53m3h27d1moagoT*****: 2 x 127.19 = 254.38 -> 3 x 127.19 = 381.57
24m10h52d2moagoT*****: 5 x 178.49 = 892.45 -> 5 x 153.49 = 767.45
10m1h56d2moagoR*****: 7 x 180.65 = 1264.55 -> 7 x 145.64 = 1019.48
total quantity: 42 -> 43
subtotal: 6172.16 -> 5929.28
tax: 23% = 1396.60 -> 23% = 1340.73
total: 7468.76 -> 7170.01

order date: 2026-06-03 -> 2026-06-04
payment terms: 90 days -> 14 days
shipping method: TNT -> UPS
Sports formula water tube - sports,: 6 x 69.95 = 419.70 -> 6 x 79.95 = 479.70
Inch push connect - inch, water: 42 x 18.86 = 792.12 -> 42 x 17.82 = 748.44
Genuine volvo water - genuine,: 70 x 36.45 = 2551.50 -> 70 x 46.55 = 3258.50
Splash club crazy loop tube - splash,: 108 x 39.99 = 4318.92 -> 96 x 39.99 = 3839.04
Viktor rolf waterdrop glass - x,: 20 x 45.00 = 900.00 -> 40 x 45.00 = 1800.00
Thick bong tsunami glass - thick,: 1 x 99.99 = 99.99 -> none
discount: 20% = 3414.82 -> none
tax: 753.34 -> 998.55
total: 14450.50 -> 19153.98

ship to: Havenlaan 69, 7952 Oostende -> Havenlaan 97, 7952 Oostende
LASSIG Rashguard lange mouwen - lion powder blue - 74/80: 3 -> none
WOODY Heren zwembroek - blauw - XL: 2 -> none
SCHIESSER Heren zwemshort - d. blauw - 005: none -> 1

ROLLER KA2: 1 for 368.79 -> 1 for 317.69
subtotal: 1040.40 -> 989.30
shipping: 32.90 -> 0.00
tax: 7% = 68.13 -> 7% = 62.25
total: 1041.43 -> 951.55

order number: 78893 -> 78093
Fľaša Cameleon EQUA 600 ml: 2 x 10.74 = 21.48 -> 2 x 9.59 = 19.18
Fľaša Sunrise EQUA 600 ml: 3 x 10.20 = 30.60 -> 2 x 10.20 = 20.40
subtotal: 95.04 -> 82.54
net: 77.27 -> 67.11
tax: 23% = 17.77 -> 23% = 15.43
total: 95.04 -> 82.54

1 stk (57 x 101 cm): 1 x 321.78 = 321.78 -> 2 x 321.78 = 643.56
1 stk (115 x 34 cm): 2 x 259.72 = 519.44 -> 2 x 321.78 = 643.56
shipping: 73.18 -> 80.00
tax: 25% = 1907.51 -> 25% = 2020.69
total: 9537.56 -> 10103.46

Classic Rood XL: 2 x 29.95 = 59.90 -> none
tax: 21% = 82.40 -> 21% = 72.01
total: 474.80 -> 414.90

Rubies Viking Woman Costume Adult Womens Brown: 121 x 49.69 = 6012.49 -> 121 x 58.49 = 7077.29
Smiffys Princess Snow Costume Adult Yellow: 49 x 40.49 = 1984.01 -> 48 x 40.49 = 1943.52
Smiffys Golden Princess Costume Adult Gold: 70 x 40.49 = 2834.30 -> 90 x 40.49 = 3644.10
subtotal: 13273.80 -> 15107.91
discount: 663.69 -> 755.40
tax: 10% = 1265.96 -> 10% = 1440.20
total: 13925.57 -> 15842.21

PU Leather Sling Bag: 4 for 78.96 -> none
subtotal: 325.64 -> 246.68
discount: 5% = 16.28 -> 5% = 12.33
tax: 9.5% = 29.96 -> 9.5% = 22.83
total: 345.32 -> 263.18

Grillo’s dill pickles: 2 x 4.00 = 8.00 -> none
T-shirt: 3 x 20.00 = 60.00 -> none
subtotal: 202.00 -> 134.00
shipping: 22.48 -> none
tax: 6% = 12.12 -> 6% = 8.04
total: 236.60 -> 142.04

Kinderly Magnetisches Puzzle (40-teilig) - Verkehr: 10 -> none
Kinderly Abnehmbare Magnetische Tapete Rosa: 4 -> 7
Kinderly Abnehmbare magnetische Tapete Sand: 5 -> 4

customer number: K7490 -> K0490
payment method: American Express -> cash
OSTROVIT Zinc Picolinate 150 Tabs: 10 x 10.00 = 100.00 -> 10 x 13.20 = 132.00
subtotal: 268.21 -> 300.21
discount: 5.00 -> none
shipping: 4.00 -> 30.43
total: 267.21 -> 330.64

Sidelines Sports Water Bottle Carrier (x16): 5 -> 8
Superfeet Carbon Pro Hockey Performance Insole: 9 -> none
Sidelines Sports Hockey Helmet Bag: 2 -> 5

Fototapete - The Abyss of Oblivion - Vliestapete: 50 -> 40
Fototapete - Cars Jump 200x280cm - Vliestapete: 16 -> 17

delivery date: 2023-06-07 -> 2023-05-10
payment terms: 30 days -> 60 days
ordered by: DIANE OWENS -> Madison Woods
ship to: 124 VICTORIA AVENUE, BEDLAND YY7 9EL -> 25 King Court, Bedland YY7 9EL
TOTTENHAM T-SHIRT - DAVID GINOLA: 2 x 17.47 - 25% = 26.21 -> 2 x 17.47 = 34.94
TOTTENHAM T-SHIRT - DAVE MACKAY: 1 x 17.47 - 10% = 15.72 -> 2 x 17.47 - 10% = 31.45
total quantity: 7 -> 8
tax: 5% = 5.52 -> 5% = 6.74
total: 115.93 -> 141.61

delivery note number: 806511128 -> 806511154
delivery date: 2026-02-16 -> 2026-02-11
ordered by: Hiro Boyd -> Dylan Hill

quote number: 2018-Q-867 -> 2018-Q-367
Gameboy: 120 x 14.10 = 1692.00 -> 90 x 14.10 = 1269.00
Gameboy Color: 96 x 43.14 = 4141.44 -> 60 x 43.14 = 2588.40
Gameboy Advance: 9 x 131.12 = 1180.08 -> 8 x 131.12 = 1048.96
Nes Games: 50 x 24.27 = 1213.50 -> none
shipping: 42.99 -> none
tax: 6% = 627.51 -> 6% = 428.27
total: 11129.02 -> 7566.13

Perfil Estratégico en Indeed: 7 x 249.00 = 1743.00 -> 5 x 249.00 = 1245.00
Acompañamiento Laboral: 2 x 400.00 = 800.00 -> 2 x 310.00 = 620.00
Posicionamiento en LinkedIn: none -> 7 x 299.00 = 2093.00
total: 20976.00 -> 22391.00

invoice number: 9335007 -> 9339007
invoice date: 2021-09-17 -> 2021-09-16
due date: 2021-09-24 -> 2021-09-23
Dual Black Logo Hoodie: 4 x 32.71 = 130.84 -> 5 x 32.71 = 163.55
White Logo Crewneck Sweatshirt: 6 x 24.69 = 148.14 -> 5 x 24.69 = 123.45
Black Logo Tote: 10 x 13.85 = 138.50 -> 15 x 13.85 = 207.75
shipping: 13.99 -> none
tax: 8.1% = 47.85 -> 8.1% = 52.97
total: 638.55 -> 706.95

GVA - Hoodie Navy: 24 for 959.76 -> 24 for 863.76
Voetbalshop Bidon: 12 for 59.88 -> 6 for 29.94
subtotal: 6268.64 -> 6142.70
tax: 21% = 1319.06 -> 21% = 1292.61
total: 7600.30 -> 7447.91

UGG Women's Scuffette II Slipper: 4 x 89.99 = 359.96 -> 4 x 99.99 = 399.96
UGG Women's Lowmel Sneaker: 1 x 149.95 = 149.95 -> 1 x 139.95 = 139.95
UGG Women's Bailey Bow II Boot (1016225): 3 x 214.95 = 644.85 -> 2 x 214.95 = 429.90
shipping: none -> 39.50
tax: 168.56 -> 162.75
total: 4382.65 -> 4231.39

[REQUIRED ACTION]: Output, please, only the lines running from the start of the entries through the line that contains "Sports formula water", including both of those lines.

[ANSWER BOX]:
53m3h27d1moagoT*****: 2 x 127.19 = 254.38 -> 3 x 127.19 = 381.57
24m10h52d2moagoT*****: 5 x 178.49 = 892.45 -> 5 x 153.49 = 767.45
10m1h56d2moagoR*****: 7 x 180.65 = 1264.55 -> 7 x 145.64 = 1019.48
total quantity: 42 -> 43
subtotal: 6172.16 -> 5929.28
tax: 23% = 1396.60 -> 23% = 1340.73
total: 7468.76 -> 7170.01

order date: 2026-06-03 -> 2026-06-04
payment terms: 90 days -> 14 days
shipping method: TNT -> UPS
Sports formula water tube - sports,: 6 x 69.95 = 419.70 -> 6 x 79.95 = 479.70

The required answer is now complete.